The immediate connection between American financial support of the Israeli anti-missile defence system Iron Dome, its use against Qassam rockets whose firing Israel actually provoked and announcements that the system is being sold to American forces in Afghanistan and to India has to raise questions. Similarly, could a demonstration of “aerial occupation” in which drones complete dominate, intimidate and control the lives of 1.7 million people in Gaza have any effect on Israeli sales of drones as part of its larger export of means of control to governments, armies, security agencies, and police forces around the world? And what about the massive natural gas fields off-shore from Gaza being exploited by Israel while the Palestinians are denied access to their own natural resources through supposed “security” controls?

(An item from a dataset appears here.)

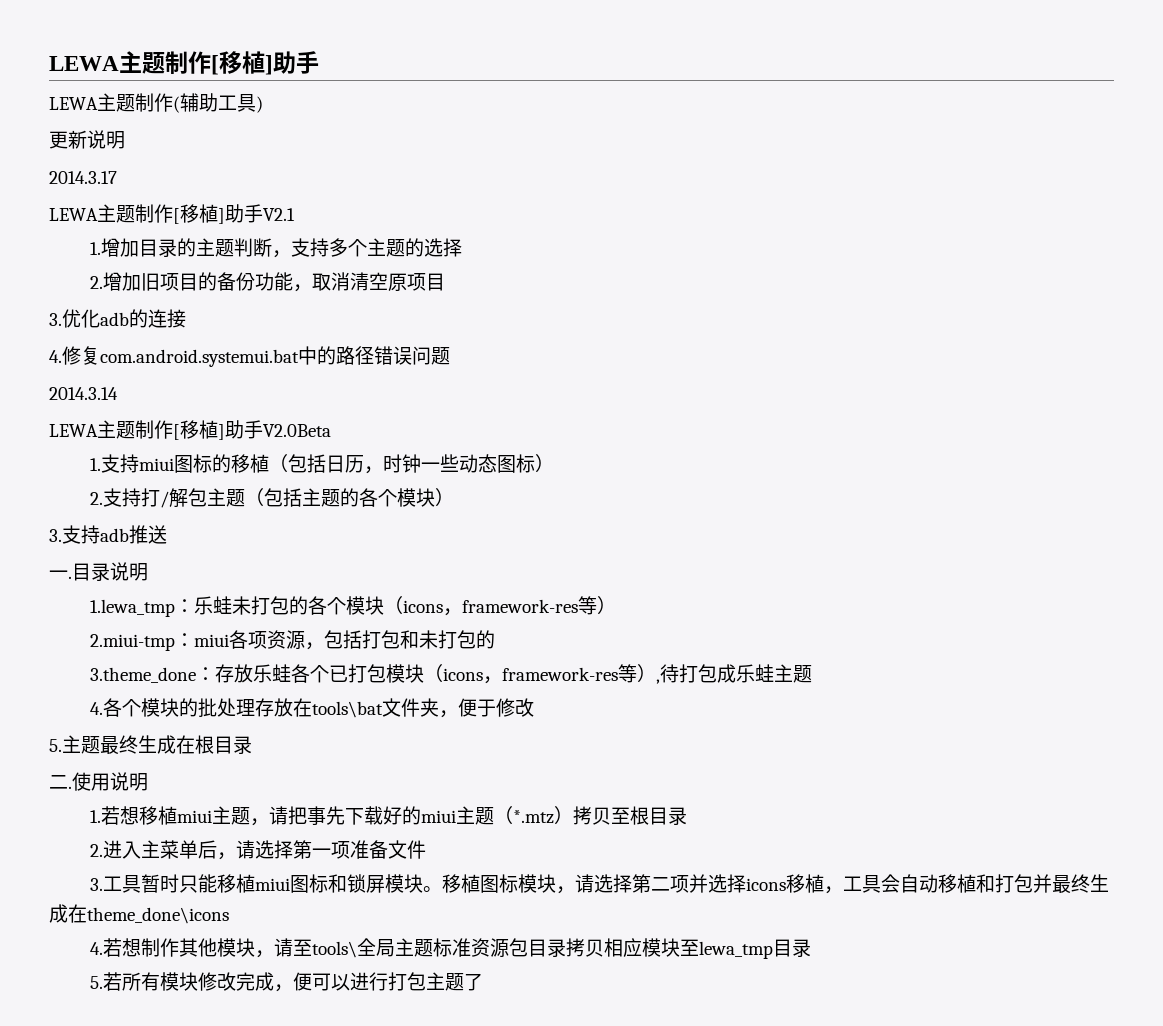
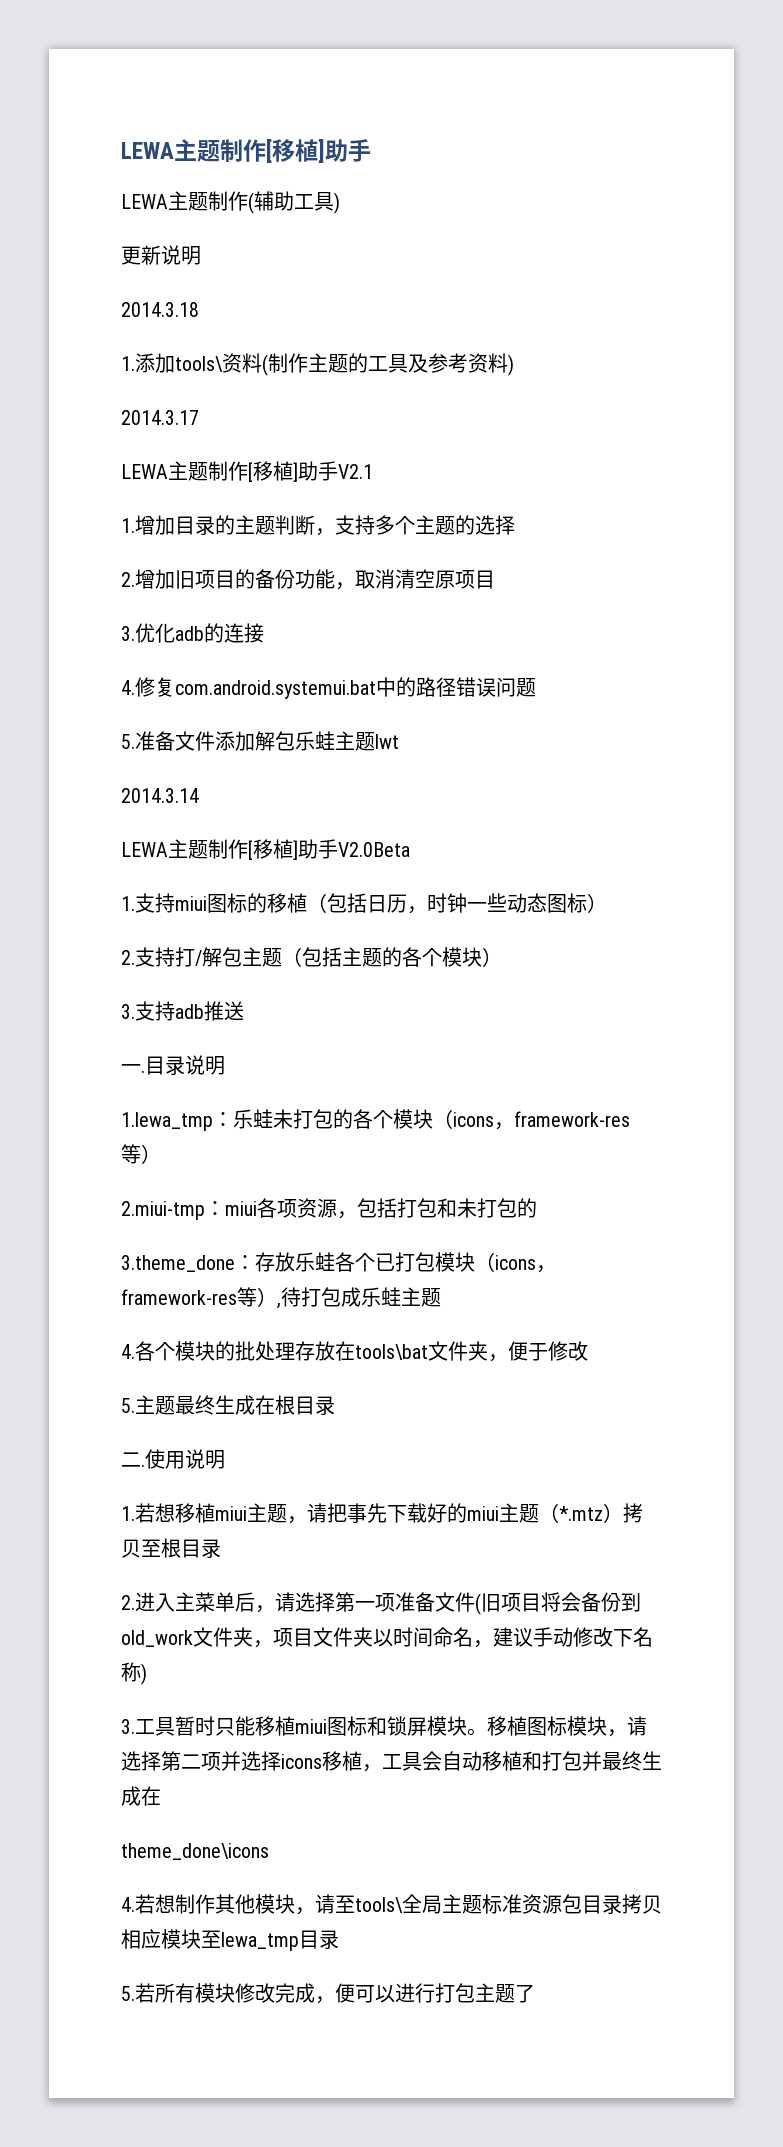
(125, 140) none -> [121,302,199,317] [121,353,514,376] // 2014.3.18 // 1.添加tools\资料(制作主题的工具及参考资料)
(450, 356) none -> [121,731,399,751] // 5.准备文件添加解包乐蛙主题lwt
(426, 849) none -> [475,1592,641,1615] [121,1627,653,1648] [121,1662,147,1685] (旧项目将会备份到old_work文件夹，项目文件夹以时间命名，建议手动修改下名称)
(87, 913) none -> (161, 1796) //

Israel’s armoury serves as the ultimate extension of Western hegemony in the region. That and the Western military-security-industrial complex being served by Israeli weapons and the opportunity to develop and test weapons in the Palestinian Territories makes the assaults on Gaza and the ongoing repression a case study in what is rapidly becoming Global Palestine – the “palestinization” of us all. For the Gazans are only the guinea pigs. We are the end-recipients. In that sense we all are, truly, Palestinians.

Colin Green is Emeritus Professor of Surgery, University College London (UCL) and Academician in the Ukraine National Academy of Science, as well as a human rights activist with particular interests in the Campaign Against the Arms Trade, Stop the War Coalition, Physicians for Human Rights, Israeli Committee Against House Demolitions and the Campaign for Nuclear Disarmament.